Quality of included studies
No appropriate protocol was employed in advance to allocate patients and assign treatment in retrospective studies but only based on physician’s discretion. Information on allocation concealment or blinding method was not mentioned in studies. Patients were sequentially distributed individually for off-PN or on-PN by the same surgeon in two prospective studies [28, 35]. A modified Newcastle−Ottawa scale was used to evaluate the risks of bias (Additional file 1). Two prospective studies achieved a proper protocol for the design. The matching about preoperative characteristics was performed in terms of age, tumor size, preoperative renal function, American Society of Anesthesiologists score, gender, tumor side, body mass index, nephrectomy (R.E.N.A.L.) score, and tumor location. Outcomes include the assessment of renal function in the postoperative period. Methods for handling missing data and intention-to-treat analysis were not adequately described in some studies.

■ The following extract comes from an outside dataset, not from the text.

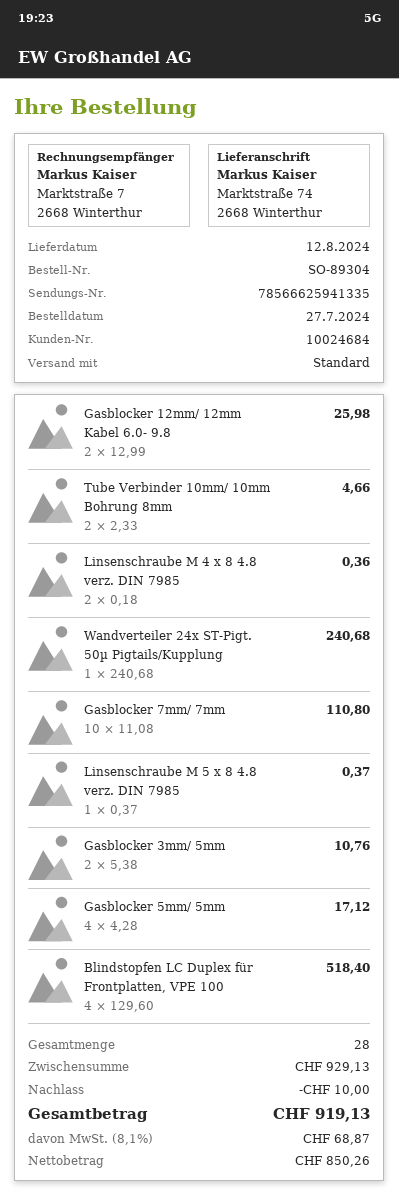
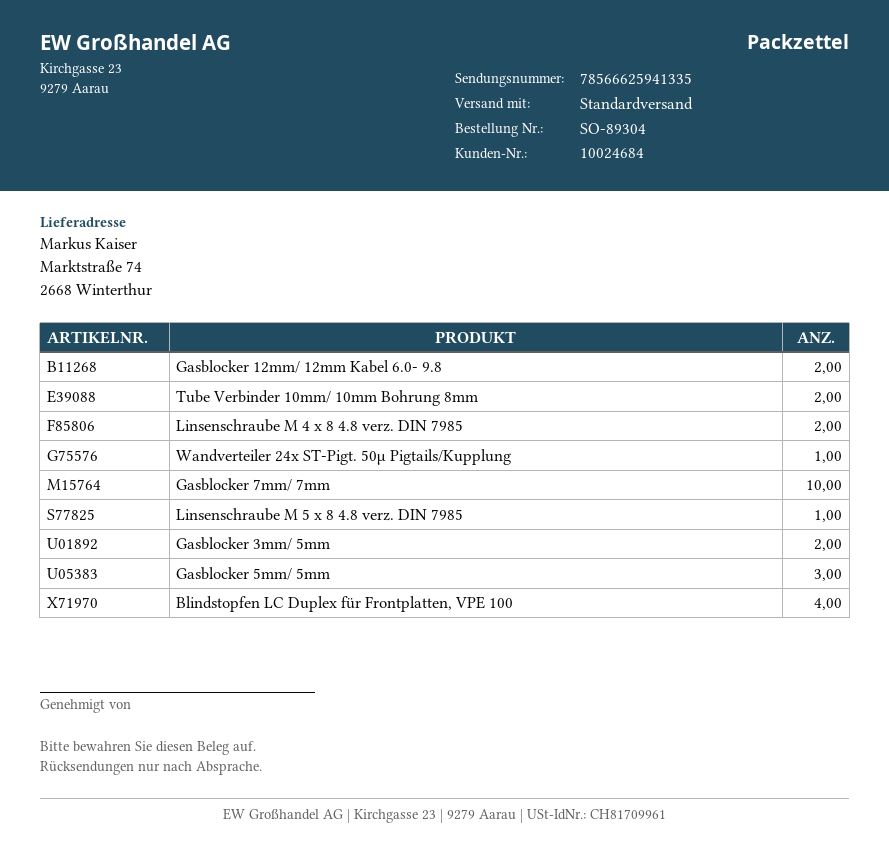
Gasblocker 5mm/ 5mm: 4 -> 3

Within the postoperative 3 months, the short-term decrease of eGFR and short-term increase of Cr level in an off-PN group were significantly less ([WMD: 4.81; 95%CI: 3.53 to 6.08; p < 0.00001] and [WMD: − 0.05; 95%CI: − 0.09 to − 0.00; p = 0.04], respectively) (Figs. 2 and 3). After 6 months or more of surgery, the long-term loss of eGFR and percent decrease of eGFR in the off-PN group remained significantly less than that of the on-PN group ([WMD: 1.26; 95%CI: 0.04 to 2.48; p = 0.04] and [WMD: 2.52; 95%CI: 1.53 to 3.50; p < 0.00001], respectively) (Figs. 4 and 5). However, the long-term increase of Cr level was insignificant in an on-PN group (WMD: − 0.04; 95%CI: − 0.13 to 0.05; p = 0.40) (Fig. 6).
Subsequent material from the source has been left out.